**Task statement:** Search the entries for the word "width". Copy every line that holds it.
--------
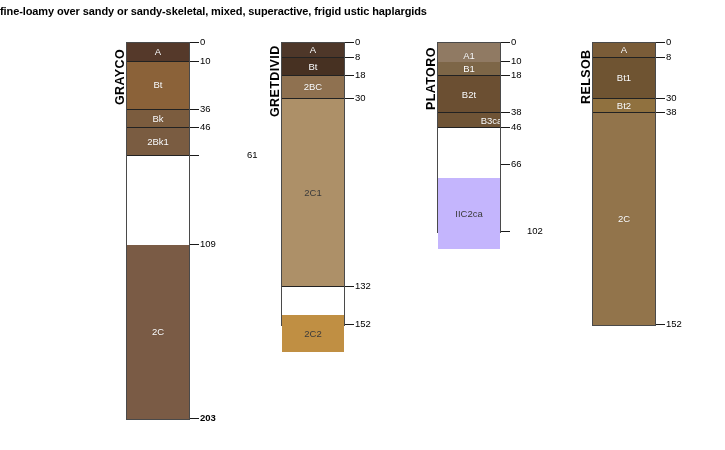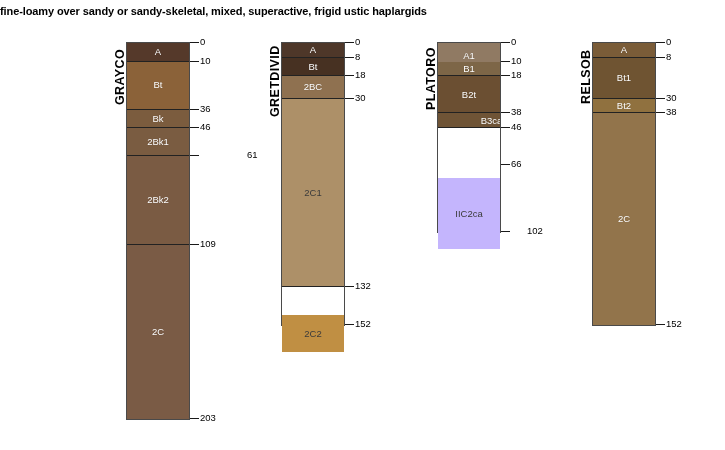--- a/index.html
+++ b/index.html
@@ -114,9 +114,6 @@
           </div>
           <div class="horizon" style="top: 85.192px; height: 27.78px; background: rgb(122, 92, 65);">
             <span class="horizon-label">2Bk1</span>
-          </div>
-          <div class="horizon" style="top: 112.972px; height: 88.896px; background: rgb(122, 91, 67);">
-            <span class="horizon-label">2Bk2</span>
           </div>
           <div class="horizon" style="top: 201.868px; height: 174.088px; background: rgb(122, 91, 69); border-bottom: none;">
             <span class="horizon-label">2C</span>

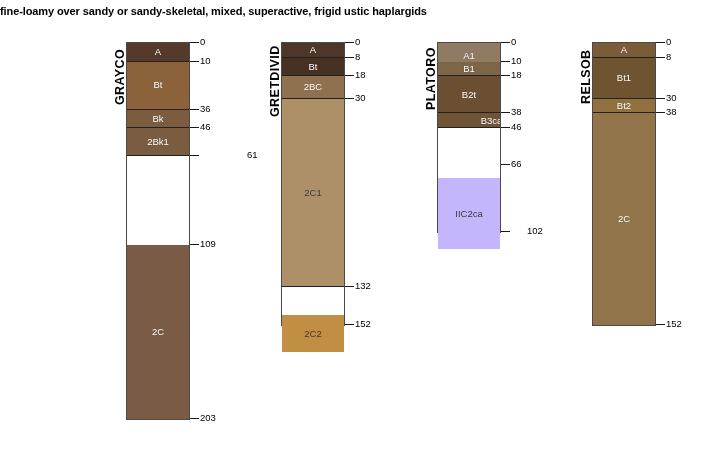--- a/index.html
+++ b/index.html
@@ -132,7 +132,7 @@
         <div class="depth-tick" style="left: 190px; top: 243.868px; width: 9px;"></div>
         <div class="depth-text" style="left: 200px; top: 238.868px;">109</div>
         <div class="depth-tick" style="left: 190px; top: 417.956px; width: 9px;"></div>
-        <div class="depth-text" style="left: 200px; top: 412.956px;">203</div>
+        <div class="depth-text" style="left: 200px; top: 412.956px; font-weight: bold;">203</div>
       </div>
       <div class="profile" style="left: 0px;">
         <div class="pedon-label" style="left: 268px; top: 117px;">GRETDIVID</div>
--------
**Solution for this task:**
         <div class="depth-tick" style="left: 190px; top: 243.868px; width: 9px;"></div>
         <div class="depth-tick" style="left: 190px; top: 417.956px; width: 9px;"></div>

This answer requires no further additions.